#### EXTRACTED ENTRIES:
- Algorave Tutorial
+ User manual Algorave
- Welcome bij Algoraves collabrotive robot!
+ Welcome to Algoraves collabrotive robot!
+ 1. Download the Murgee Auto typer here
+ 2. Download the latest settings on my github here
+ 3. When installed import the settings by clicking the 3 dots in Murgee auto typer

...

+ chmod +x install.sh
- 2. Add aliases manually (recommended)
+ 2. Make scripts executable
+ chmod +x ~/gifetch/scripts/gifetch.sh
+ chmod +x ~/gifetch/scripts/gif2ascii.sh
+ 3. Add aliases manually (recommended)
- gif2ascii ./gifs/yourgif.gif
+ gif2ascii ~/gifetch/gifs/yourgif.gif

#### EXERCISE OBJECTIVE:
Using the listing above, list every line in which the string "Welcome" occurs.

#### SOLUTION FOR THIS TASK:
- Welcome bij Algoraves collabrotive robot!
+ Welcome to Algoraves collabrotive robot!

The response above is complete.